**Exercise data:**
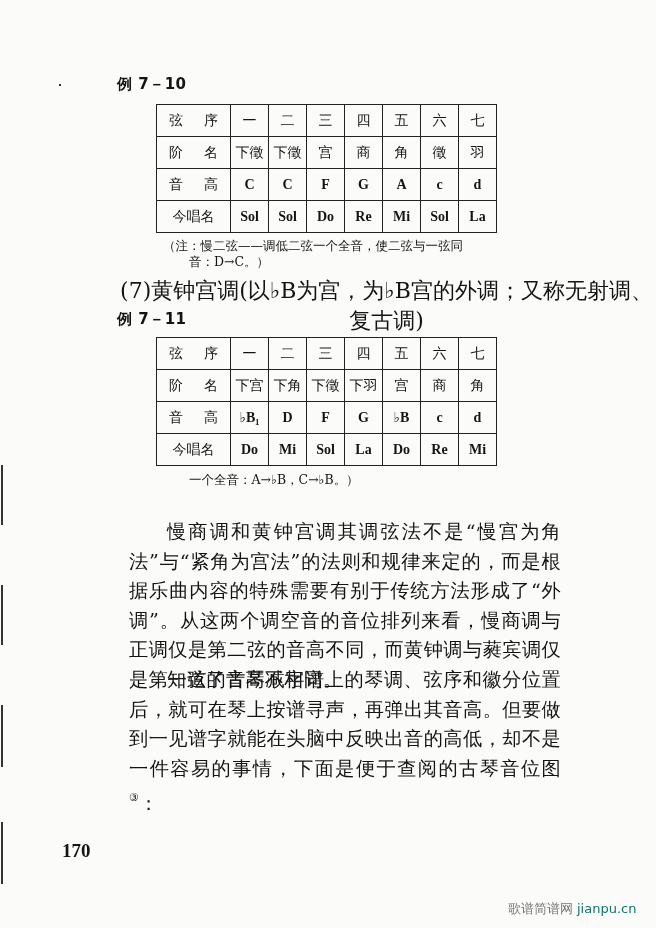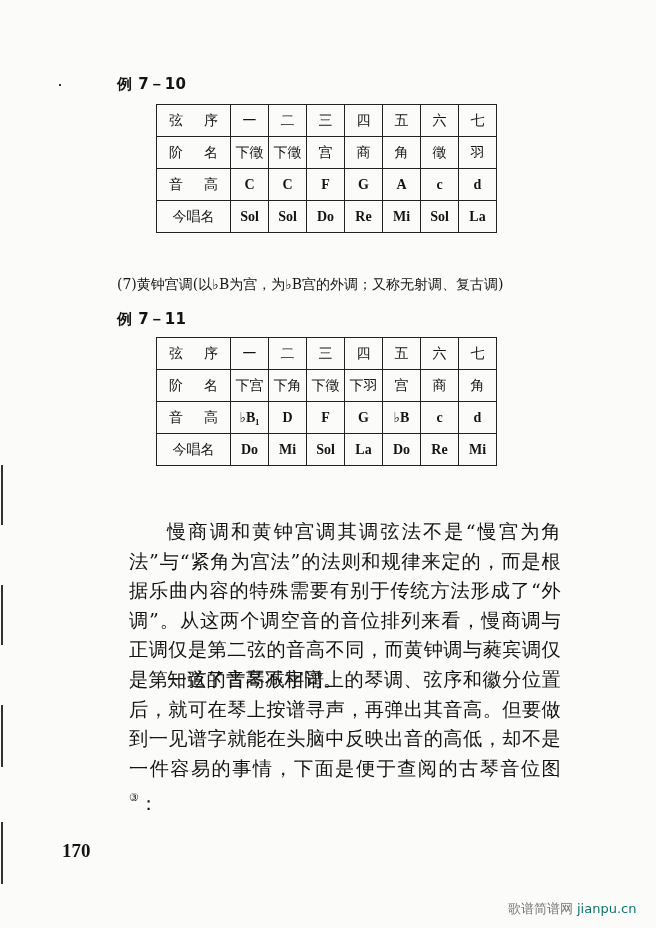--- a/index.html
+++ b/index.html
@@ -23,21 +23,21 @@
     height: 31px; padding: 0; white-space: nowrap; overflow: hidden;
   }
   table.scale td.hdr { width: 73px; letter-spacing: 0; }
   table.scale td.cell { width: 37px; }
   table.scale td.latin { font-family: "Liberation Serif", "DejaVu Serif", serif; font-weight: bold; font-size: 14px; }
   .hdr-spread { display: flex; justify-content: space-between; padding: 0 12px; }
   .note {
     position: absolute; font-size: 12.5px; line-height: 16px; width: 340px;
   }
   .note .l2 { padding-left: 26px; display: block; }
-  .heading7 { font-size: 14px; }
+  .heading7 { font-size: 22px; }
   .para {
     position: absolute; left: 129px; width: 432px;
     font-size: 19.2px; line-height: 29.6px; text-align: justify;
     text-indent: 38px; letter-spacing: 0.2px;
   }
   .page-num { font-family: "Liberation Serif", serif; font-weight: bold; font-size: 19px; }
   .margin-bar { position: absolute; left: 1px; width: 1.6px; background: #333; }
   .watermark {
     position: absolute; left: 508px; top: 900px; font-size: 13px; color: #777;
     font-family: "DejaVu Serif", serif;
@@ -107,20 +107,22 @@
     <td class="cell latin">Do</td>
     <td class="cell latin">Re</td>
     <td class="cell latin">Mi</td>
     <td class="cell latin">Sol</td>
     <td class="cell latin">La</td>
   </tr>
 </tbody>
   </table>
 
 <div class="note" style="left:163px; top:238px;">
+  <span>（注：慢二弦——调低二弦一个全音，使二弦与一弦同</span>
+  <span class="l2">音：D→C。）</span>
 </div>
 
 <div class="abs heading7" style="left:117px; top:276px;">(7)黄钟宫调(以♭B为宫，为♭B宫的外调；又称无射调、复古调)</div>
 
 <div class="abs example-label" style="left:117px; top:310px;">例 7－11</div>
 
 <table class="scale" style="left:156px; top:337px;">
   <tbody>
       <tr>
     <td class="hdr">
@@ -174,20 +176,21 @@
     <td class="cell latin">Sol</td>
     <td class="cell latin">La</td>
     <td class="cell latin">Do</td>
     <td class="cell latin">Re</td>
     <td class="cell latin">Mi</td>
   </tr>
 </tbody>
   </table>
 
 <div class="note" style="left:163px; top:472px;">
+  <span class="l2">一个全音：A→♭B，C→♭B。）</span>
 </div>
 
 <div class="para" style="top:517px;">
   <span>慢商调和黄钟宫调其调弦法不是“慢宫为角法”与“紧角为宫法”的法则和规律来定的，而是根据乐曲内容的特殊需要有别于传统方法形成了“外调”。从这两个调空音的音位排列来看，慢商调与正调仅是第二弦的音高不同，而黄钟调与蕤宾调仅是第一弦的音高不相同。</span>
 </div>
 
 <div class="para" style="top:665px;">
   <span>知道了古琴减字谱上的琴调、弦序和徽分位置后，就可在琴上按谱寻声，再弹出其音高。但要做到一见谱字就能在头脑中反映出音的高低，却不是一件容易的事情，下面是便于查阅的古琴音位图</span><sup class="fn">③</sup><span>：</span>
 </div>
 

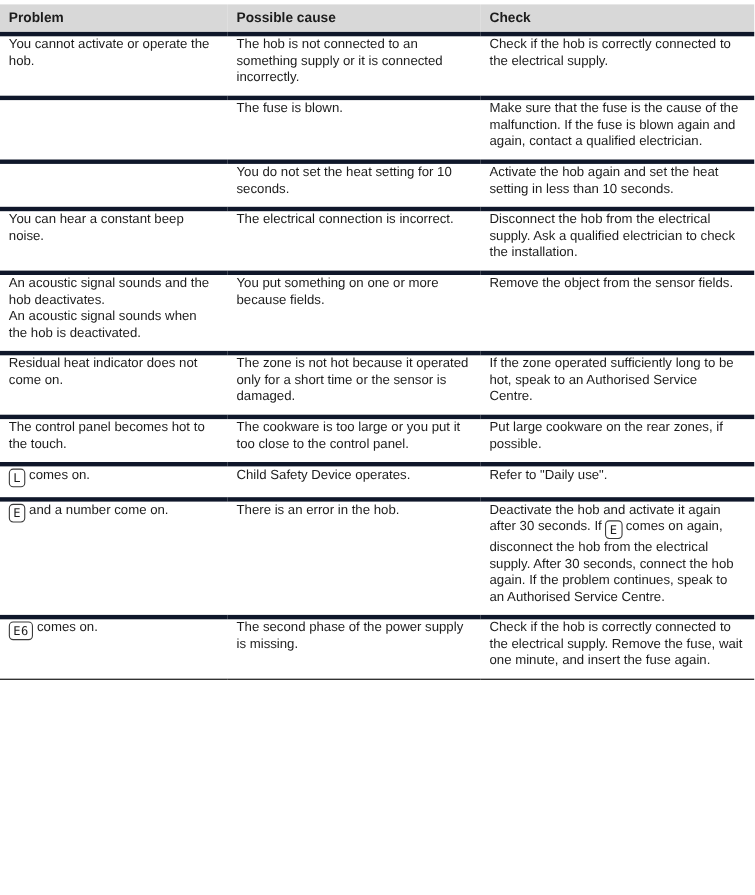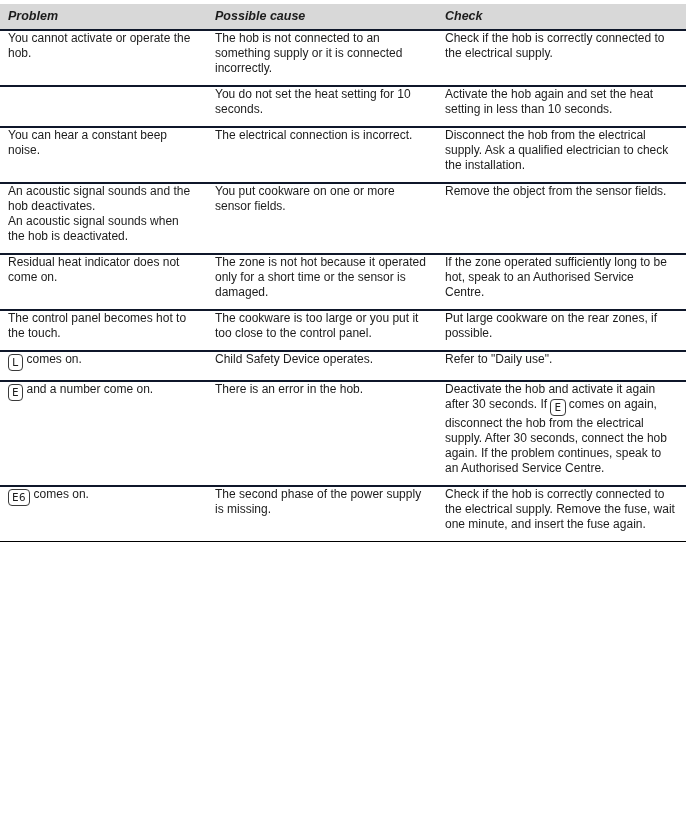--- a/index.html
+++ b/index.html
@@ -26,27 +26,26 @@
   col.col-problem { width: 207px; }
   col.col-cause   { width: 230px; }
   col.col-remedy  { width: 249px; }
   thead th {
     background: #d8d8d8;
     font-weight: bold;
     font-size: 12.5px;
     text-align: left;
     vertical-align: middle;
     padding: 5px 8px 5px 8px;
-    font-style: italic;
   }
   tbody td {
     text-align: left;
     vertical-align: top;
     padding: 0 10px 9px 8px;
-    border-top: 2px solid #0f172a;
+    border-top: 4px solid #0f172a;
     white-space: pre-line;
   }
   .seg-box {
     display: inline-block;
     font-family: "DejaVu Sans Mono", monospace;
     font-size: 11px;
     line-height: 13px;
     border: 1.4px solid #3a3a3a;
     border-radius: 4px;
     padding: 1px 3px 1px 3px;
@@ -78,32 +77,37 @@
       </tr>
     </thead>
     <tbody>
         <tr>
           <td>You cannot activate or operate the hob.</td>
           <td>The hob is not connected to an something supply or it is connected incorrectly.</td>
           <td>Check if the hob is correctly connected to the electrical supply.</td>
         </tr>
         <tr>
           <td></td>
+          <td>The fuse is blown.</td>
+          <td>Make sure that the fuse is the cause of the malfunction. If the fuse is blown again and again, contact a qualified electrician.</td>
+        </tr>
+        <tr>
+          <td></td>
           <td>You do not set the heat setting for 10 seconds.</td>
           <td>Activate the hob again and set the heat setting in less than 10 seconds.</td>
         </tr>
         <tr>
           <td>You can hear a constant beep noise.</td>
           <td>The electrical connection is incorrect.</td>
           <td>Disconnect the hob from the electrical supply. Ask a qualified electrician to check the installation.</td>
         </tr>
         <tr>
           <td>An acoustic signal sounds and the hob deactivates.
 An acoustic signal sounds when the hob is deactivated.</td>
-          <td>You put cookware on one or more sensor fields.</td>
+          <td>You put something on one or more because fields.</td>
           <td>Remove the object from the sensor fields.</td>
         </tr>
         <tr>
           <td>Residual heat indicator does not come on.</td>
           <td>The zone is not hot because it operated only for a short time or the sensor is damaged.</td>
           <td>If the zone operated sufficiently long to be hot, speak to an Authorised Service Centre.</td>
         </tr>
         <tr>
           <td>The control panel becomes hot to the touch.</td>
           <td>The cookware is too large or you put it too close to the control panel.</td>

**Exercise goal:** Once the line with "<td>If the zone" is found, transcribe it and each line after it through the final line of the entries, exactly and only.

**Response area:**
           <td>If the zone operated sufficiently long to be hot, speak to an Authorised Service Centre.</td>
         </tr>
         <tr>
           <td>The control panel becomes hot to the touch.</td>
           <td>The cookware is too large or you put it too close to the control panel.</td>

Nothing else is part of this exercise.